1) What is meant by the indefinite article "a"? Between scientists, they say "the theory", not "a theory". For example, it's "The theory of gravity" and "The theory of relativity", not "A theory of gravity" and "A theory of relativity".
2) It's "The theory" because there is room for only one theory for a given phenomenon. If one hypothesis becomes the theory, then other hypotheses are just hypotheses, not theories ... until/ unless the current theory becomes obsolete and some other hypothesis gets upgraded to become the new theory.
3) If the hypothesis of Intelligent Design comes to be accepted as the method of speciation by the majority of scientists, it would become "The theory of speciation by intelligent design" and there would no longer be "The theory of speciation by evolution"; there would only be "The former theory of speciation by evolution."
4) If scientists were to accept and start teaching "The theory of speciation by intellignet design", then would creationists start saying "Intelligent design is only a theory"? If not, why are they saying "Evolution is only a theory"?

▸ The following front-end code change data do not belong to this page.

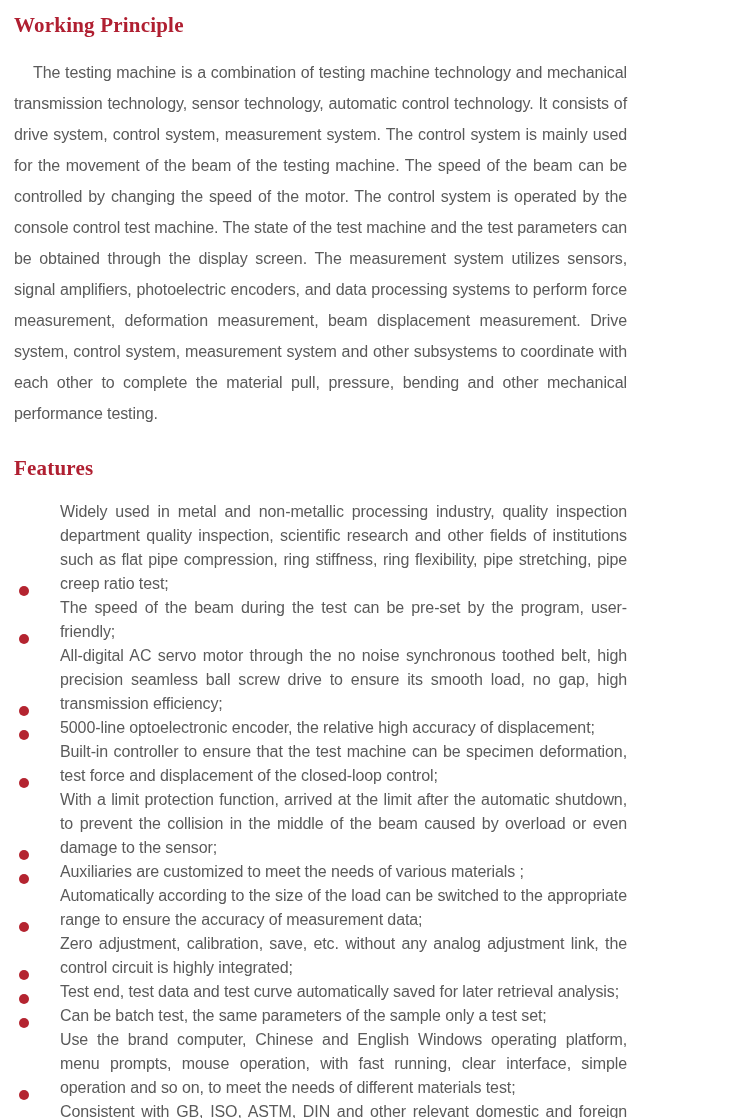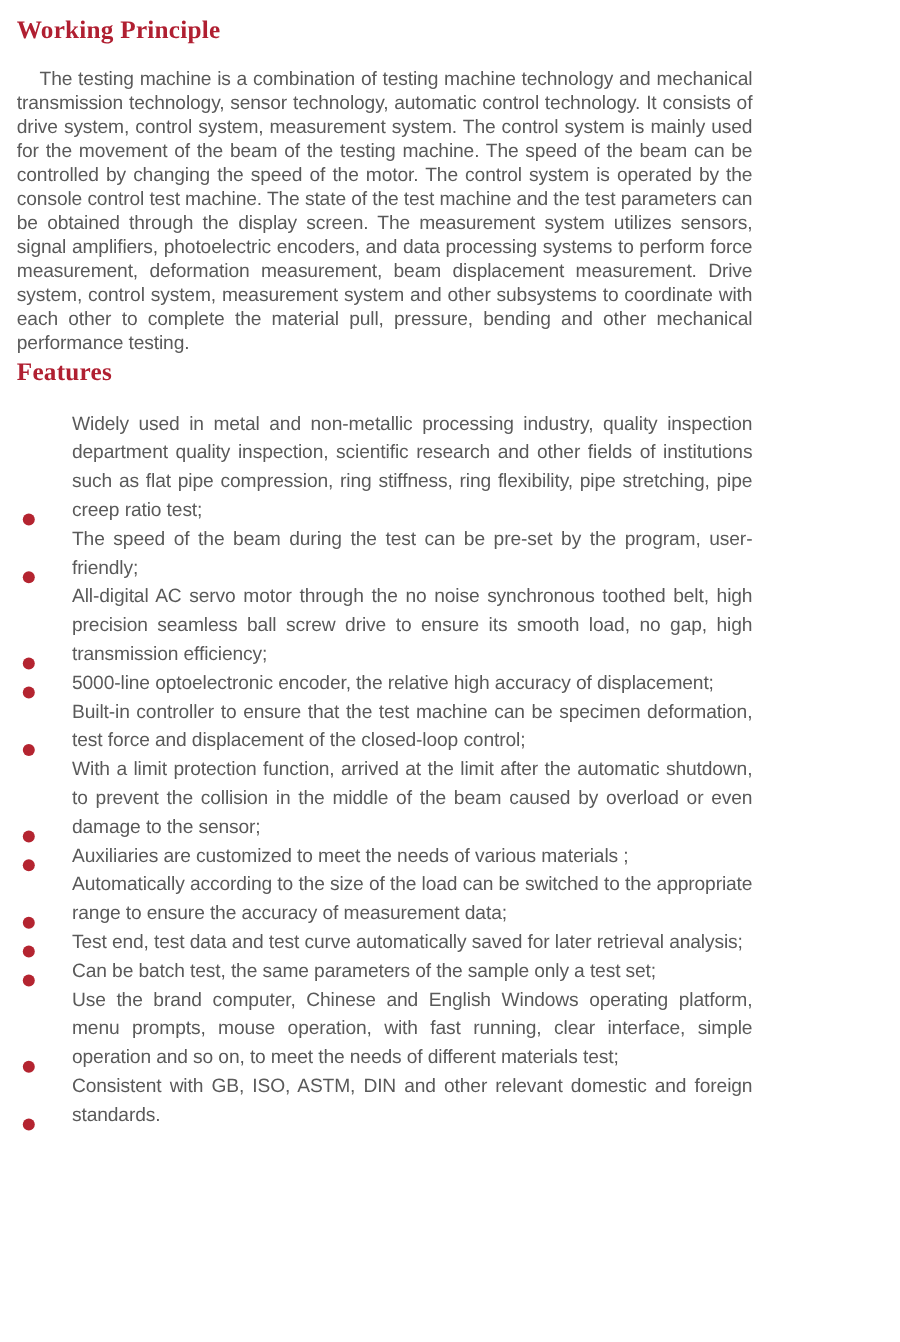--- a/index.html
+++ b/index.html
@@ -25,25 +25,26 @@
   .heading {
     font-family: "Liberation Serif", "DejaVu Serif", serif;
     font-weight: bold;
     font-size: 21px;
     line-height: 26px;
     color: var(--accent);
     margin: 0 0 19px 0;
     letter-spacing: 0.2px;
   }
   .heading.features-heading {
+    margin-top: 26px;
     margin-bottom: 19px;
   }
   .para {
     font-size: 16px;
-    line-height: 20px;
+    line-height: 31px;
     color: var(--body-text);
     text-align: justify;
     text-indent: 19px;
     margin: 0;
     letter-spacing: -0.1px;
   }
   ul.features {
     list-style: none;
     margin: 0;
     padding: 0;
@@ -119,20 +120,24 @@
       <li class="feature">
         <span class="bullet"></span>
         <span class="li-text">Auxiliaries are customized to meet the needs of various materials ;</span>
       </li>
 
       <li class="feature">
         <span class="bullet"></span>
         <span class="li-text">Automatically according to the size of the load can be switched to the appropriate range to ensure the accuracy of measurement data;</span>
       </li>
 
+      <li class="feature">
+        <span class="bullet"></span>
+        <span class="li-text">Zero adjustment, calibration, save, etc. without any analog adjustment link, the control circuit is highly integrated;</span>
+      </li>
 
 
       <li class="feature">
         <span class="bullet"></span>
         <span class="li-text">Test end, test data and test curve automatically saved for later retrieval analysis;</span>
       </li>
 
       <li class="feature">
         <span class="bullet"></span>
         <span class="li-text">Can be batch test, the same parameters of the sample only a test set;</span>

On Thursday, August 21, 2014 2:46:36 PM UTC-6, Dingbat wrote:1) What is meant by the indefinite article "a"? Between scientists, they say "the theory", not "a theory". For example, it's "The theory of gravity" and "The theory of relativity", not "A theory of gravity" and "A theory of relativity".
Usually "theory" is prefaced by a person's name.
In popular usage, a theory is just a vague and fuzzy sort of fact and a hypothesis is often used as a fancy synonym to `guess'. But to a scientist a theory is a conceptual framework that explains existing observations and predicts new ones. For instance, suppose you see the Sun rise. This is an existing observation which is explained by the theory of gravity proposed by Newton. This theory, in addition to explaining why we see the Sun move across the sky, also explains many other phenomena such as the path followed by the Sun as it moves (as seen from Earth) across the sky, the phases of the Moon, the phases of Venus, the tides, just to mention a few. You can today make a calculation and predict the position of the Sun, the phases of the Moon and Venus, the hour of maximal tide, all 200 years from now. The same theory is used to guide spacecraft all over the Solar System.
A hypothesis is a working assumption. Typically, a scientist devises a hypothesis and then sees if it ``holds water'' by testing it against available data (obtained from previous experiments and observations). If the hypothesis does hold water, the scientist declares it to be a theory.